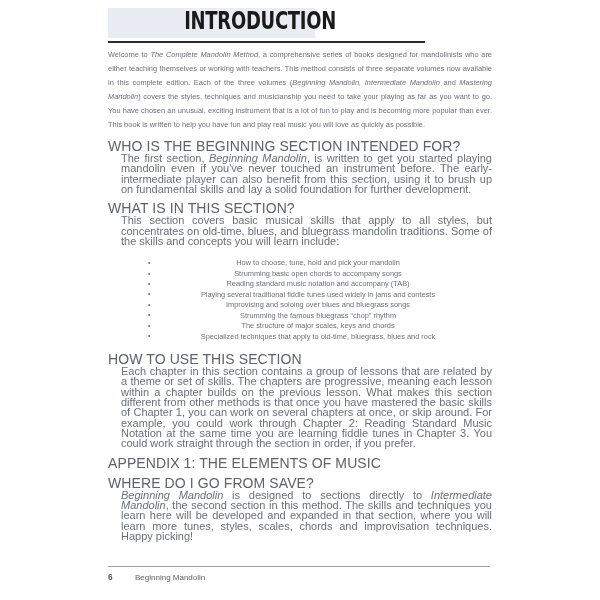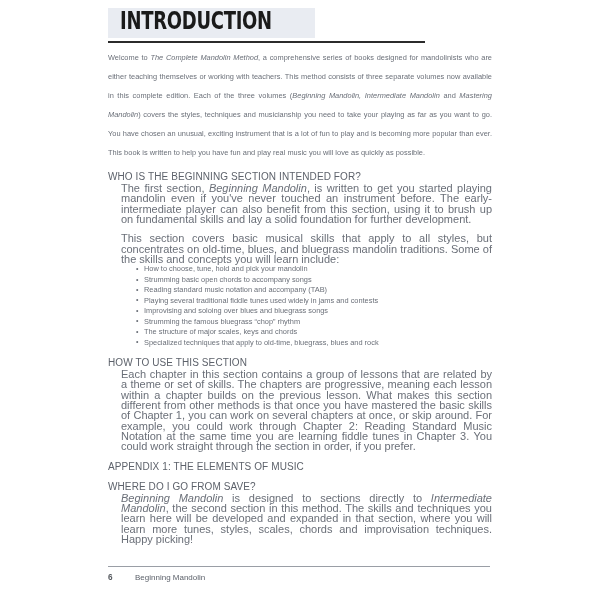--- a/index.html
+++ b/index.html
@@ -33,6 +33,7 @@
   .title-area {
     position: relative;
     height: 48px;
+    text-align: right;
   }
   .title-band {
     position: absolute;

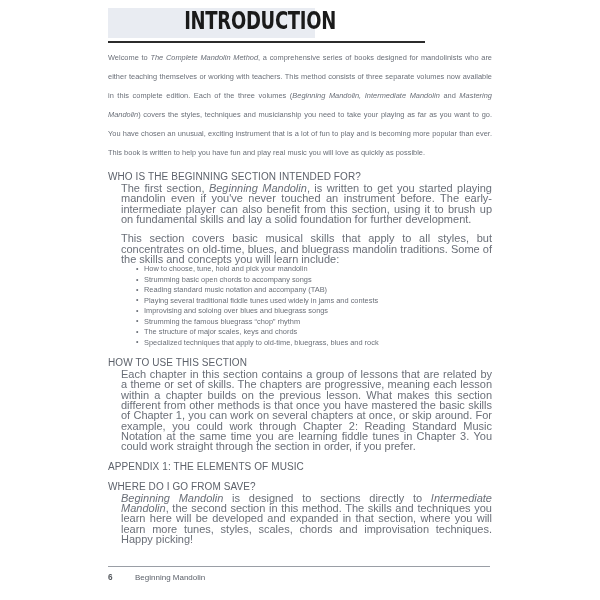--- a/index.html
+++ b/index.html
@@ -72,7 +72,7 @@
     margin: 0;
     padding: 0;
     font-size: 7.4px;
-    line-height: 19px;
+    line-height: 14px;
     color: #6a6f78;
     text-align: justify;
     letter-spacing: 0.02px;

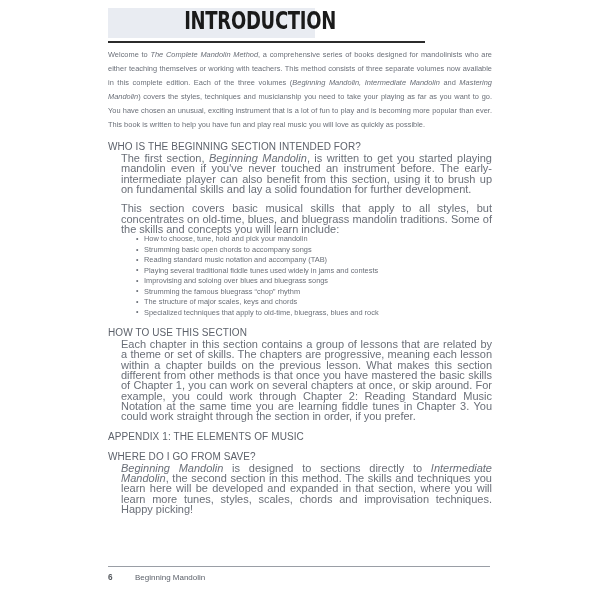--- a/index.html
+++ b/index.html
@@ -83,7 +83,7 @@
   }
   .section-heading {
     margin: 0 0 1px 0;
-    font-size: 10px;
+    font-size: 14px;
     line-height: 11px;
     color: #5d626b;
     letter-spacing: 0.1px;

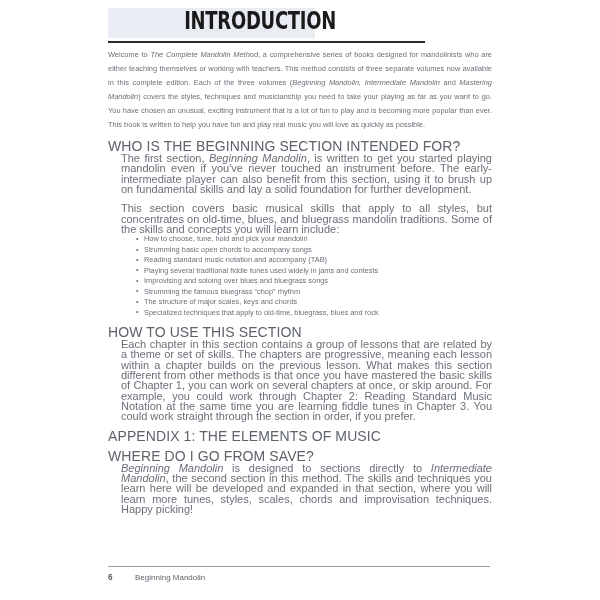--- a/index.html
+++ b/index.html
@@ -171,6 +171,7 @@
     </div>
 
     <div class="section">
+      <h2 class="section-heading">WHAT IS IN THIS SECTION?</h2>
       <p class="section-body">This section covers basic musical skills that apply to all styles, but concentrates on old-time, blues, and bluegrass mandolin traditions. Some of the skills and concepts you will learn include:</p>
       <ul class="bullet-list">
         <li>How to choose, tune, hold and pick your mandolin</li>

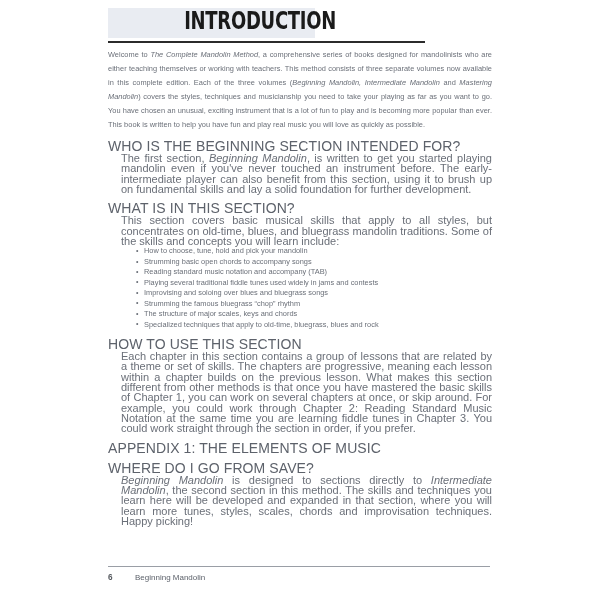--- a/index.html
+++ b/index.html
@@ -100,8 +100,9 @@
 
   .bullet-list {
     list-style: none;
-    margin: 0;
+    margin: 12px;
     padding: 0 0 0 28px;
+    text-align: center;
   }
   .bullet-list li {
     position: relative;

========================================

• EXERCISE DETAILS: In the records above, locate each line with the word "heading". Copy all such lines.

• WORKED SOLUTION:
   .section-heading {
+      <h2 class="section-heading">WHAT IS IN THIS SECTION?</h2>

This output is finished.